Na mensagem, ela disse: “conciliar conservação socioambiental e crescimento econômico é perfeitamente possível e necessário. Fragilizar a autoridade representada pelo Ministério do Meio Ambiente, no momento em que as preocupações com as ameaças da mudança climática e do desmatamento se intensificam, pode ser desastroso e um caminho sem volta. Assim como o mundo precisa da Amazônia e demais florestas para o equilíbrio do clima, nosso agronegócio também precisa da floresta em pé para garantir as condições mínimas para que continue tendo força no futuro”.

A defesa do meio ambiente é a principal agenda global para a adaptação aos efeitos das mudanças climáticas.
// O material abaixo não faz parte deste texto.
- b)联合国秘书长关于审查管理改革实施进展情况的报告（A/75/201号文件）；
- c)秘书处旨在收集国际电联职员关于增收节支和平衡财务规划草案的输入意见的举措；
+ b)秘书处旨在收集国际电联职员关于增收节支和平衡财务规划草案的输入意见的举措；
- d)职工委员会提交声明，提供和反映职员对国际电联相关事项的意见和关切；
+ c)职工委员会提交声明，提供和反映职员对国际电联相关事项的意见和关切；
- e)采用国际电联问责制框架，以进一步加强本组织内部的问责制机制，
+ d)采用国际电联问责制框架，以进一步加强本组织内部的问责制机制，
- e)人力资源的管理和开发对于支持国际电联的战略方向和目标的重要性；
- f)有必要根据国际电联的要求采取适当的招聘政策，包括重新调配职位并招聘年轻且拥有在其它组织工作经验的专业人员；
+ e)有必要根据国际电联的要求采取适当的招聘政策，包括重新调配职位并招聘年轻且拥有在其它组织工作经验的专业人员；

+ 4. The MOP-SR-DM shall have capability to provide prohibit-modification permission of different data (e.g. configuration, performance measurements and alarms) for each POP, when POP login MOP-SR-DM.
Todas as negociações internacionais vão em direção a diminuir a emissão de gases de efeito estufa, trocar as matrizes energéticas e conscientizar indústrias e a população em relação a práticas sustentáveis de consumo.

O Brasil é o detentor da maior biodiversidade do planeta, tem 60% da Floresta Amazônica e 12% da água doce disponível no mundo. O interesse na conservação do patrimônio natural brasileiro é internacional.